🏆 Project Title

Invisible Friction Index

💡 Inspiration

Capable students don’t fail because they lack motivation or ability — they fail because academic systems silently overload them.

Most educational analytics focus on students: predicting who is “at risk,” monitoring behavior, or recommending counseling after performance drops. That framing is flawed.

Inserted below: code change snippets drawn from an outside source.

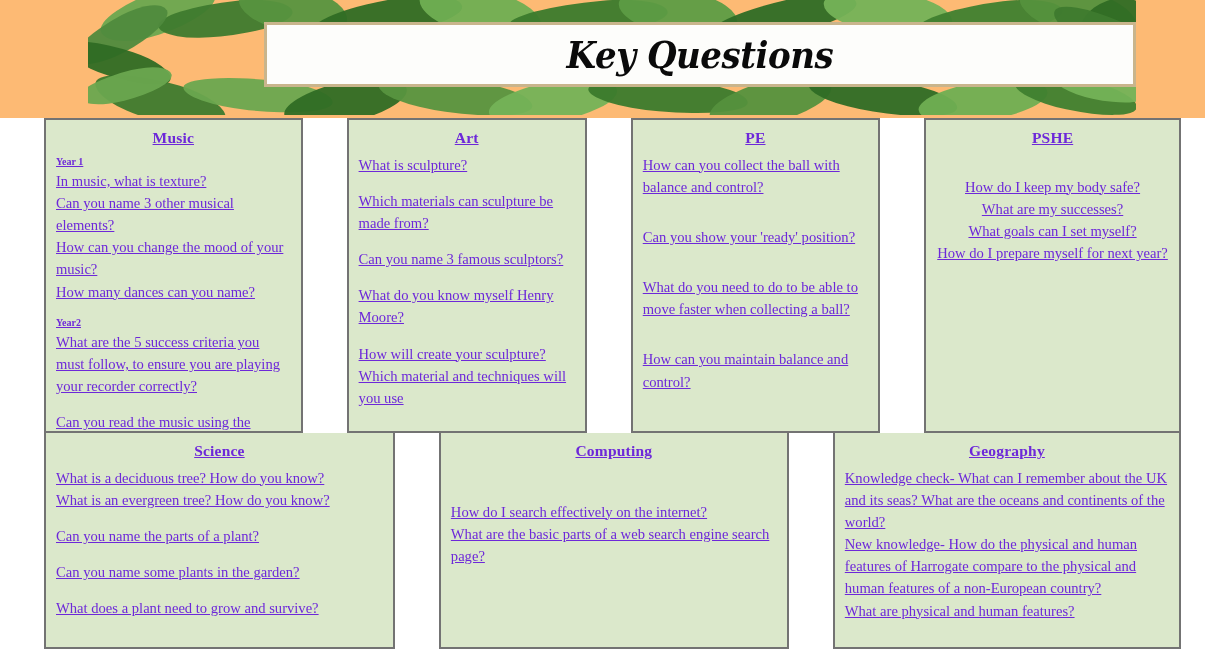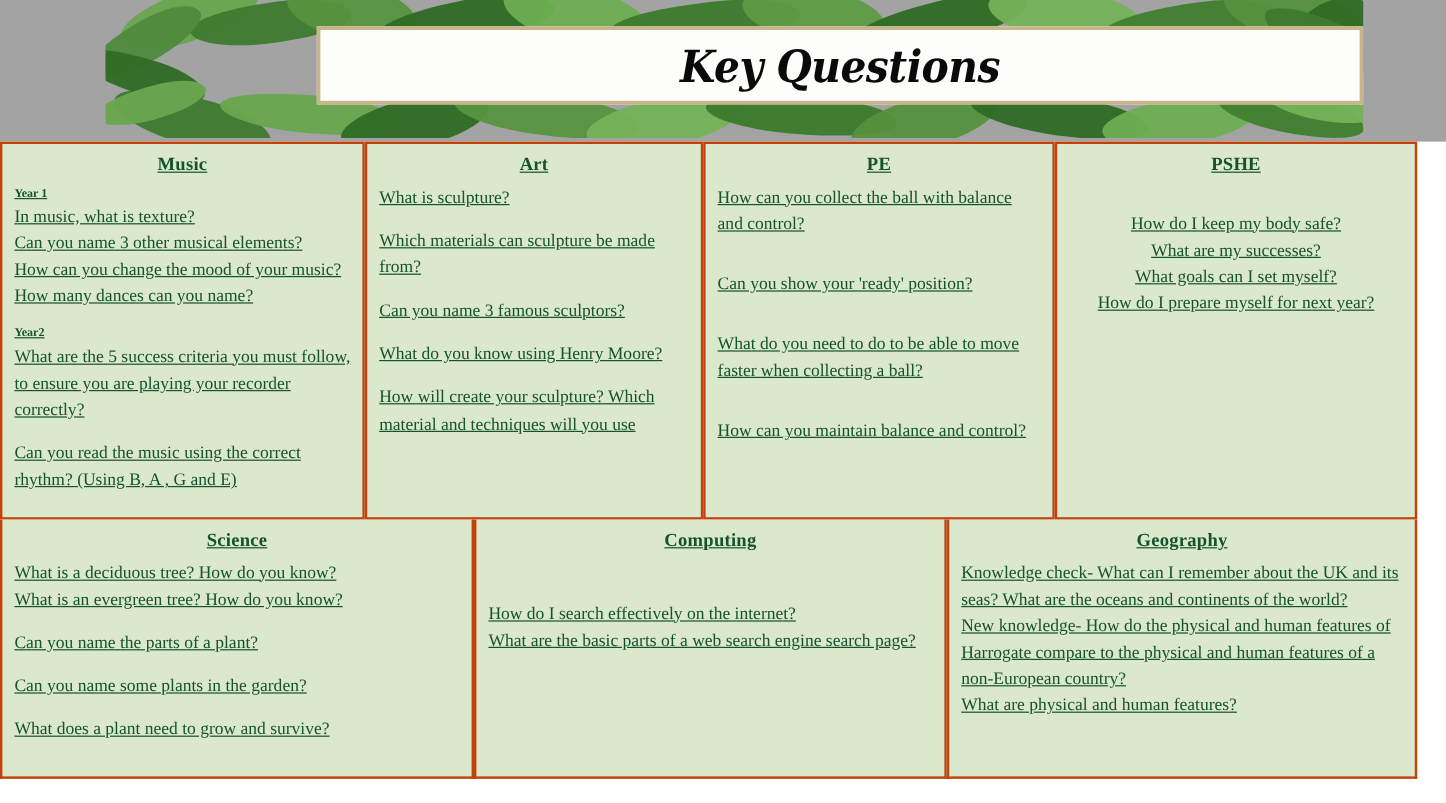--- a/index.html
+++ b/index.html
@@ -13,21 +13,21 @@
     overflow: hidden;
     font-family: "Liberation Serif", "DejaVu Serif", serif;
   }
 
   
   .banner {
     position: relative;
     width: 1205px;
     height: 118px;
     overflow: hidden;
-    background: #a3a3a3;
+    background: #fdba74;
   }
   .leaf-band {
     position: absolute;
     left: 88px;
     top: 0px;
     width: 1048px;
     height: 115px;
   }
   
   .leaf-top, .leaf-bottom {
@@ -94,27 +94,28 @@
   .row {
     display: flex;
     width: 1181px;
     box-sizing: border-box;
   }
   .row-top { height: 315px; }
   .row-bottom { height: 216px; }
 
   .cell {
     background: #dbe8cb;
-    border: 2px solid #c2410c;
+    border: 2px solid #737373;
     box-sizing: border-box;
     padding: 6px 10px 4px 10px;
     overflow: hidden;
     font-size: 14.6px;
     line-height: 1.52;
-    color: #14532d;
+    color: #6d28d9;
+    margin-left: 44px;
   }
   .row-top .cell { border-bottom-width: 2px; }
   .row-bottom .cell { border-top-width: 0px; }
 
   
   .c-music    { width: 304px; }
   .c-art      { width: 282px; }
   .c-pe       { width: 293px; }
   .c-pshe     { width: 302px; }
 
@@ -214,21 +215,21 @@
       <div class="subhead">Year2</div>
       <div class="q">What are the 5 success criteria you must follow, to ensure you are playing your recorder correctly?</div>
       <div class="q gap">Can you read the music using the correct rhythm? (Using B, A , G and E)</div>
     </div>
 
     <div class="cell c-art">
       <div class="cell-title">Art</div>
       <div class="q">What is sculpture?</div>
       <div class="q gap">Which materials can sculpture be made from?</div>
       <div class="q gap">Can you name 3 famous sculptors?</div>
-      <div class="q gap">What do you know using Henry Moore?</div>
+      <div class="q gap">What do you know myself Henry Moore?</div>
       <div class="q gap">How will create your sculpture? Which material and techniques will you use</div>
     </div>
 
     <div class="cell c-pe">
       <div class="cell-title">PE</div>
       <div class="q">How can you collect the ball with balance and control?</div>
       <div class="q" style="margin-top:28px;">Can you show your 'ready' position?</div>
       <div class="q" style="margin-top:28px;">What do you need to do to be able to move faster when collecting a ball?</div>
       <div class="q" style="margin-top:28px;">How can you maintain balance and control?</div>
     </div>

It treats burnout as an individual weakness instead of a design failure.

We were inspired to flip the lens.

Instead of asking “Which student is failing?”, we ask: “Which academic designs are unsafe?”

The Invisible Friction Index was built to expose the hidden, unmeasured workload pressure created by timetable density, rigid scheduling, and clustered demands — long before burnout becomes visible.

🚨 Problem

Academic systems impose invisible friction on students:

Back-to-back classes with no recovery

Compressed daily schedules

Clustered deadlines

Rigid early + late scheduling

This friction:

Is not graded

Is not tracked

Is not measured

Yet it steadily drains energy, reduces learning quality, and increases failure risk.

Current systems respond after collapse — with labels, monitoring, or counseling — while leaving the underlying design unchanged.

There is no standard way to measure design-level academic friction.

🛠️ What It Does

The Invisible Friction Index is a system-level analytics tool that:

Quantifies academic design friction from schedule and workload proxies

Aggregates risk at the system level, not the individual level

Flags unsafe academic designs before burnout occurs

Suggests concrete design fixes, not student interventions

Instead of predicting “bad students,” it identifies bad designs.

⚙️ How It Works

Data Input Uses a public student performance dataset (Kaggle / UCI) as a proxy environment.

Friction Feature Engineering We engineer timetable-like design signals:

Schedule density

Back-to-back intensity

Deadline clustering

Temporal rigidity

Invisible Friction Index These features are normalized and combined into a single friction score representing how difficult a schedule is to survive — independent of student intent.

Risk Band Mapping Friction scores are mapped into:

🟢 Survivable

🟡 Warning

🔴 Unsafe

Validation (Ablation Study) We compare:

A baseline model (individual covariates only)

The same model plus the friction index

The model with friction consistently performs better, showing that design-level stress carries independent predictive signal.

Interactive Demo A Streamlit dashboard visualizes:

System-level friction distribution

High-risk design patterns

Automatic design fix suggestions

📊 Results

Average friction index clearly distinguishes survivable vs unsafe conditions

~60% of entries fall into Warning or Unsafe bands

Adding the friction index improves predictive performance over baseline models

Key insight: Even with a dataset not designed for scheduling analysis, academic design friction still emerges as a measurable risk signal.

🧠 Why This Is Different

Most education ML projects:

Monitor students

Predict failure after damage occurs

Reinforce blame on individuals

Invisible Friction Index instead:

Models the system, not the student

Measures untracked design harm

Enables preventive redesign, not reactive intervention

Avoids surveillance, mental health inference, or labeling

This is design forensics, not student profiling.

🔐 Ethics & Responsibility

What this model does:

Measures system-imposed academic friction

Identifies unsafe design patterns

What this model does NOT do:

No mental health diagnosis

No behavioral surveillance

No student labeling or grading decisions

Intended users:

Timetable designers

Academic planners

Institutional policy teams

The goal is safer academic design, not individual monitoring.

🧰 Tech Stack

Python

Pandas, NumPy — data processing

Scikit-learn — modeling & ablation

Streamlit — interactive dashboard

🚀 Future Scope

Apply to real institutional timetable data

Before/after design comparisons

Simulation of design changes

Deployment as a planning-time safety check

🏁 Final Note

Burnout is not a personal failure. It is often a design failure.

The Invisible Friction Index makes that failure visible — early enough to fix it.